List of Math Formulas for Comparing Quantities
Comparing quantities can be done using various mathematical concepts like ratios, percentages, and interest calculations. Let’s learn the formulas used to compare quantities.
Math Formula for Ratios
A ratio represents the relationship between two quantities. It is expressed as a:b, where a and b are any two quantities to be compared.
The formula for calculating a ratio is simple: Ratio = a/b
Math Formula for Percentages
Percentage is a way to express a number as a part of a whole.
The percentage formula is used to convert a ratio or fraction into a percentage: Percentage = (Part/Whole) × 100
Math Formula for Profit and Loss
Profit and loss are financial concepts used to determine gain or loss from a transaction.
Profit = Selling Price - Cost Price Loss = Cost Price - Selling Price
Profit Percentage = (Profit/Cost Price) × 100
Loss Percentage = (Loss/Cost Price) × 100
Math Formula for Simple Interest
Simple interest is calculated on the original principal over time.
The formula for simple interest is: Simple Interest (SI) = (Principal × Rate × Time)/100
Math Formula for Compound Interest
Compound interest is calculated on the principal and the accumulated interest.
The formula for compound interest is: Compound Interest = Principal × (1 + Rate/100)^Time - Principal
Common Mistakes and How to Avoid Them While Using Comparing Quantities Math Formulas
Students make errors when calculating ratios, percentages, profit and loss, and interest. Here are some mistakes and the ways to avoid them.
Mistake 1
Confusing Ratios with Fractions
Students sometimes confuse ratios with fractions.
To avoid this error, ensure that you understand that a ratio is a comparison between two quantities, whereas a fraction represents a part of a whole.
Mistake 2
Incorrect Conversion to Percentage
Errors occur when converting fractions or ratios to percentages.
Always multiply by 100 to convert to a percentage.
Mistake 3
Mixing Profit and Loss Formulas
Students often mix up the profit and loss formulas.
Remember, profit is when selling price exceeds cost price, and loss is when cost price exceeds selling price.
Mistake 4
Misunderstanding Simple and Compound Interest
Students sometimes confuse simple and compound interest.
Remember, simple interest is calculated on the original principal, while compound interest includes interest on accumulated interest.
Mistake 5
Forgetting to Use the Correct Time Period in Interest Calculations
Errors occur by not using the correct time period for interest calculations.
Always ensure that the time matches the rate's time unit.
Examples of Problems Using Comparing Quantities Math Formulas
Problem 1
A bag has 6 red balls and 4 blue balls.
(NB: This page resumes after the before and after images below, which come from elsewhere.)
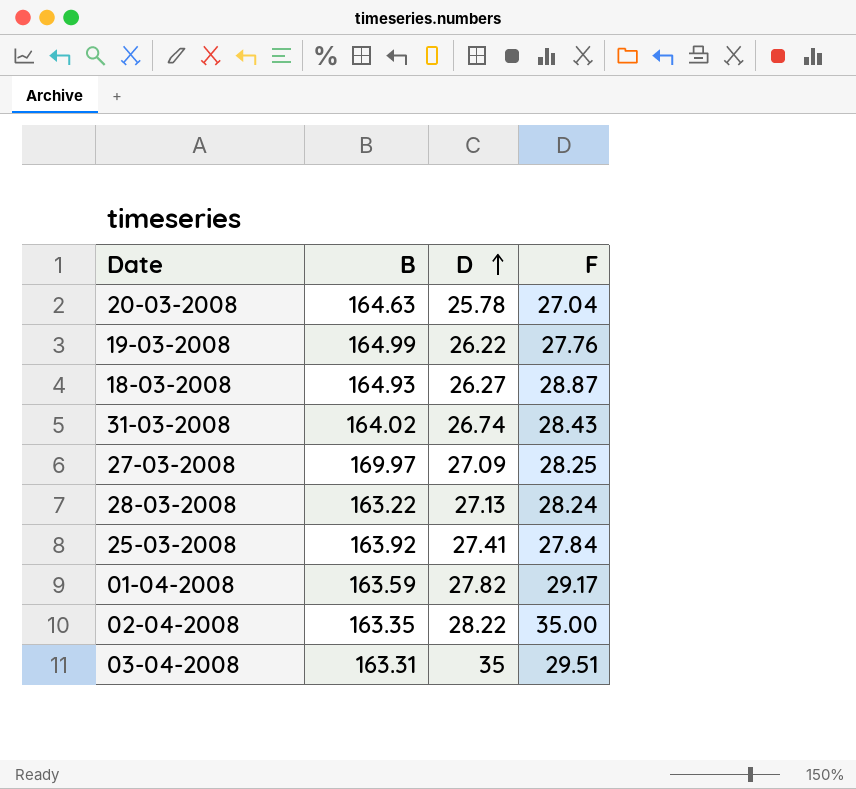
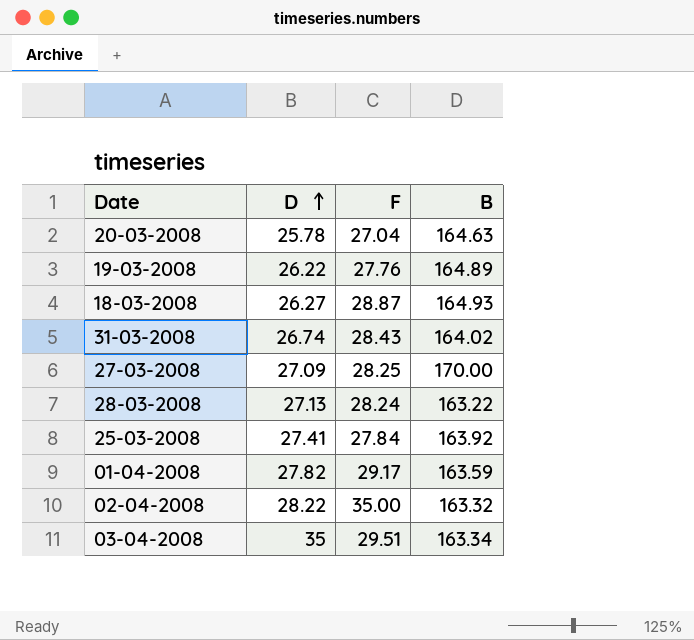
column B | position: 2 -> 4
19-03-2008 | B: 164.99 -> 164.89
27-03-2008 | B: 169.97 -> 170.00
02-04-2008 | B: 163.35 -> 163.32
03-04-2008 | B: 163.31 -> 163.34

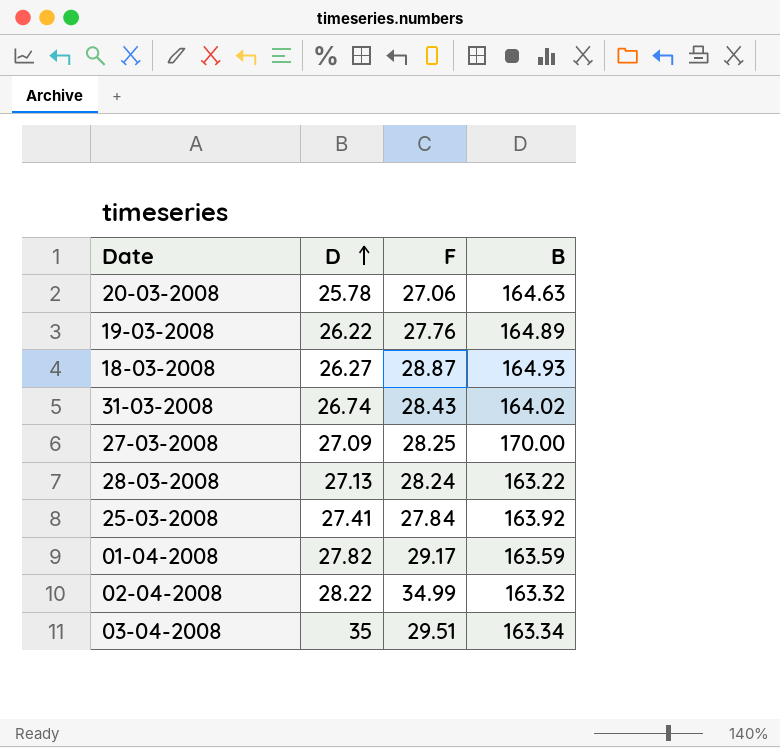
20-03-2008 | F: 27.04 -> 27.06
02-04-2008 | F: 35.00 -> 34.99

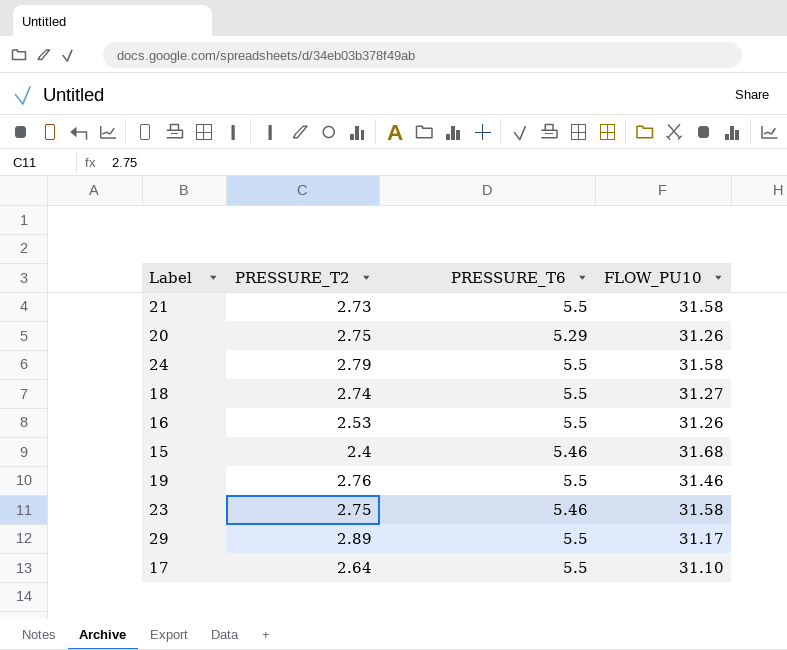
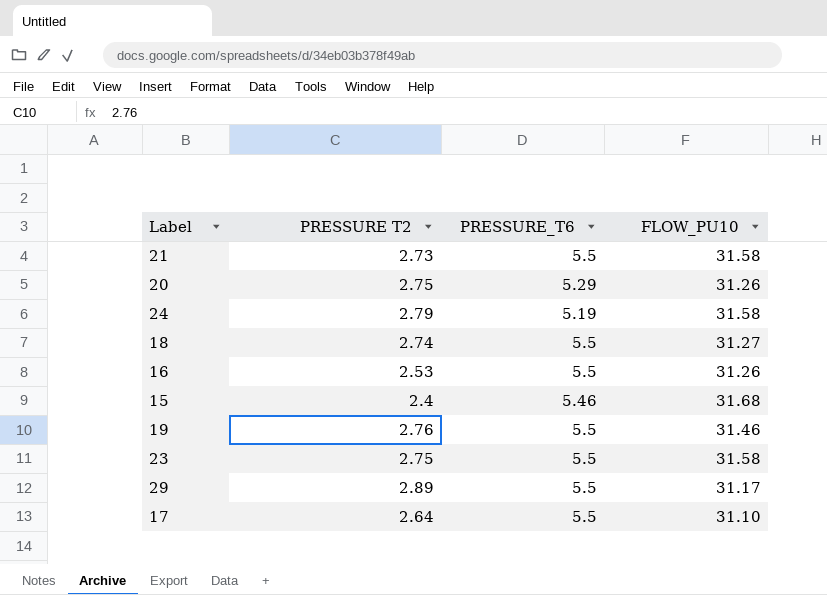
column name: PRESSURE_T2 -> PRESSURE T2
24 | PRESSURE_T6: 5.5 -> 5.19
23 | PRESSURE_T6: 5.46 -> 5.5

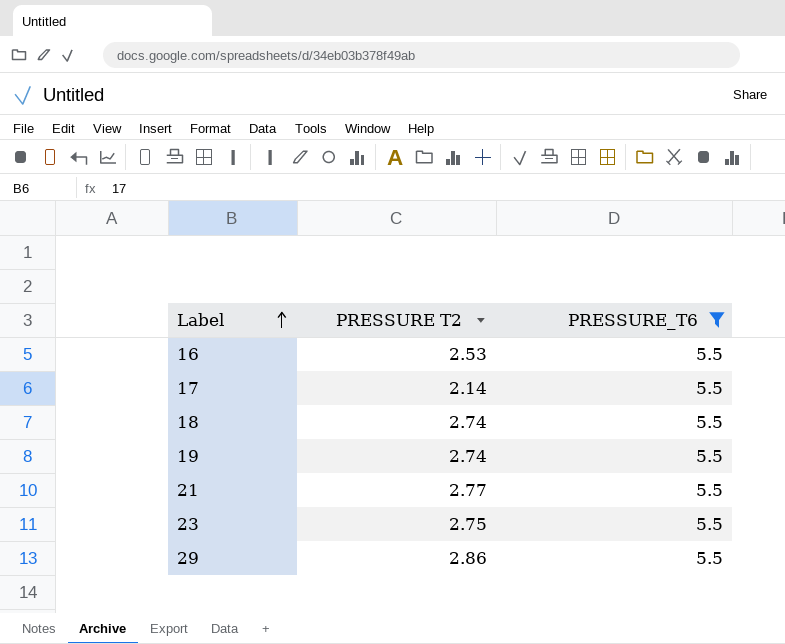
filter: none -> PRESSURE_T6 = 5.5
row order: none -> Label ascending
column FLOW_PU10 | position: 4 -> none
17 | PRESSURE T2: 2.64 -> 2.14
19 | PRESSURE T2: 2.76 -> 2.74
21 | PRESSURE T2: 2.73 -> 2.77
29 | PRESSURE T2: 2.89 -> 2.86

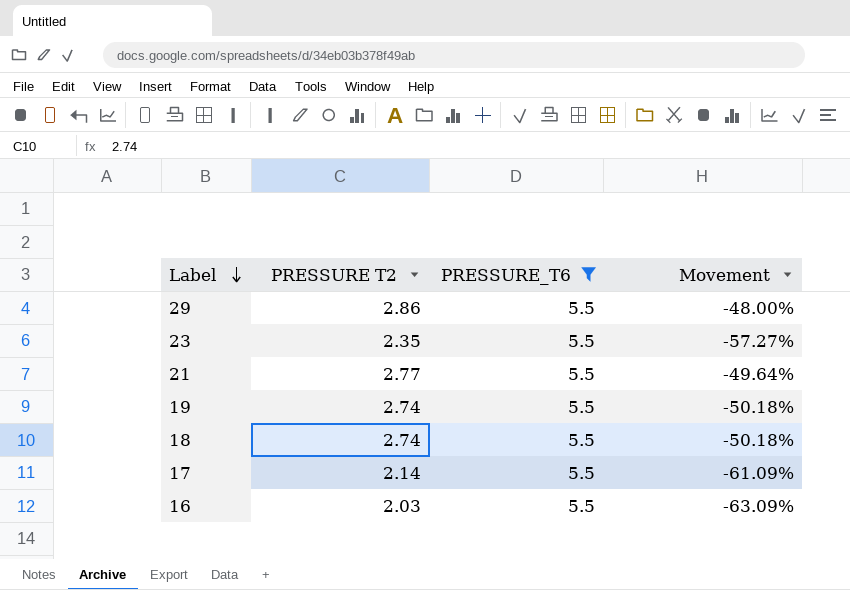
row order: Label ascending -> Label descending
column Movement | formula: none -> ([PRESSURE T2] - [PRESSURE_T6]) / [PRESSURE_T6]
23 | PRESSURE T2: 2.75 -> 2.35
16 | PRESSURE T2: 2.53 -> 2.03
What is the ratio of red balls to blue balls?
The ratio is 3:2
Explanation
To find the ratio, divide the number of red balls by the number of blue balls: 6/4 = 3/2.
Thus, the ratio is 3:2.
Problem 2
A dress originally costs $200 and is sold at a 20% discount. What is the sale price?
The sale price is $160
Explanation
To find the sale price, calculate the discount: 20% of $200 = (20/100) × 200 = $40.
Subtract the discount from the original price: $200 - $40 = $160.
Problem 3
A person bought a bike for $500 and sold it for $450. What is the loss percentage?
The loss percentage is 10%
Explanation
Calculate the loss: $500 - $450 = $50.
Then find the loss percentage: (50/500) × 100 = 10%.
Problem 4
If $1000 is invested at an annual simple interest rate of 5% for 3 years, what is the simple interest earned?
The simple interest earned is $150
Explanation
Use the simple interest formula:
SI = (Principal × Rate × Time)/100 = (1000 × 5 × 3)/100 = $150.
Problem 5
What is the compound interest on $6000 at 10% per annum for 2 years?
The compound interest is $1260
Explanation
Use the compound interest formula:
CI = 6000 × (1 + 10/100)^2 - 6000 = 6000 × (1.1)^2 - 6000 = 6000 × 1.21 - 6000 = $1260.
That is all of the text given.